Quick Start: Single-Tissue Optimization

To run the multi-head optimization for one tissue (e.g. Whole Blood) with the Borzoi backbone and K = 20 heads:

# From the repository root
python src/train_model/MVP_multi_head.py --tissue blood --k 20

Outputs (optimization logs, selected SNPs, gains) are written under results/ in a tissue- and K-specific folder.

Reproducing Paper Results

  1. Dataset preparation
    Place your gene list (e.g. gene_3000_borzoi_gencode_v41_hg38.csv), FASTA, and GTF under the paths used in the scripts (see path/to/your/folder/dataset/ in the source).

  2. Run optimization
    Use the same commands as in the paper (e.g.
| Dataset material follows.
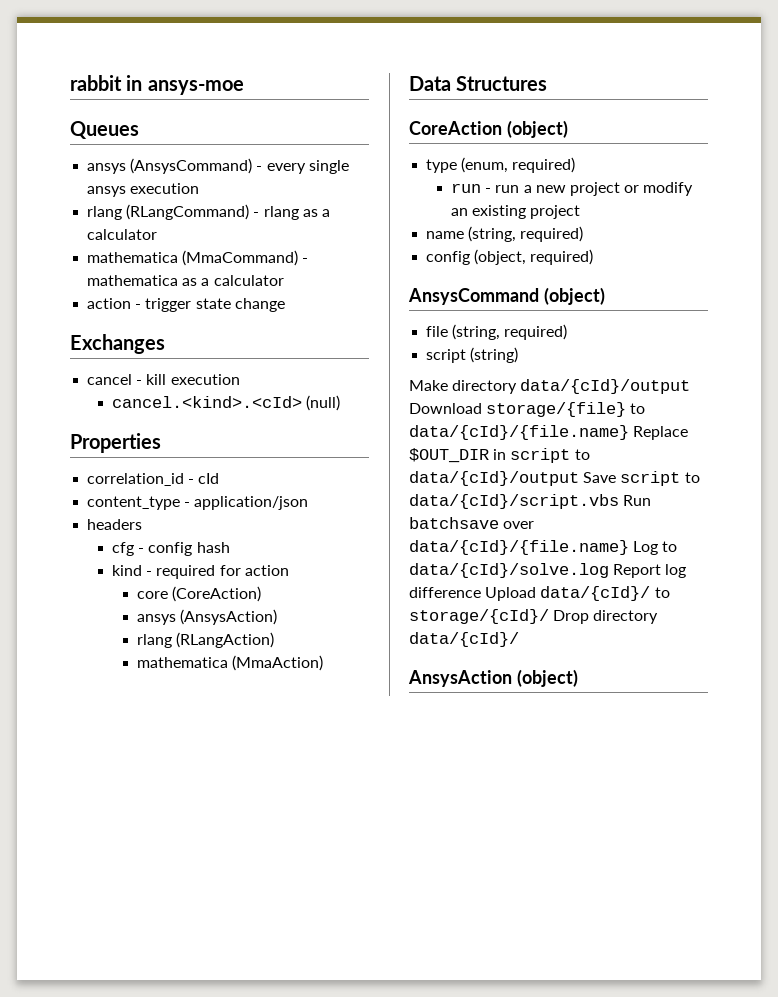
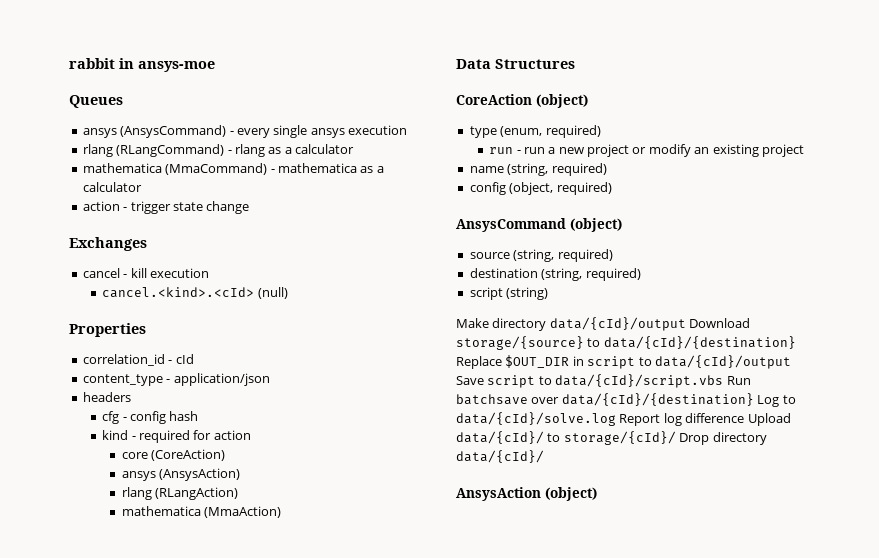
- file (string, required)
+ source (string, required)
+ destination (string, required)
- Make directory data/{cId}/output Download storage/{file} to data/{cId}/{file.name} Replace $OUT_DIR in script to data/{cId}/output Save script to data/{cId}/script.vbs Run batchsave over data/{cId}/{file.name} Log to data/{cId}/solve.log Report log difference Upload data/{cId}/ to storage/{cId}/ Drop directory data/{cId}/
+ Make directory data/{cId}/output Download storage/{source} to data/{cId}/{destination} Replace $OUT_DIR in script to data/{cId}/output Save script to data/{cId}/script.vbs Run batchsave over data/{cId}/{destination} Log to data/{cId}/solve.log Report log difference Upload data/{cId}/ to storage/{cId}/ Drop directory data/{cId}/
MVP_multi_head.py for Borzoi RNA, or the corresponding script for ATAC/CAGE/other modalities). Adjust --tissue and --k as in the experiments.

  3. Baseline benchmarks
    Scripts under src/baseline_benchmark/ (e.g. CADD, FunSeq2, Greedy ISM, Random Search, Saliency) can be run to reproduce the comparison tables and figures. See the respective script headers and readme.md in that folder for inputs and options.

For exact hyperparameters and data splits, refer to the paper and the default arguments in each script.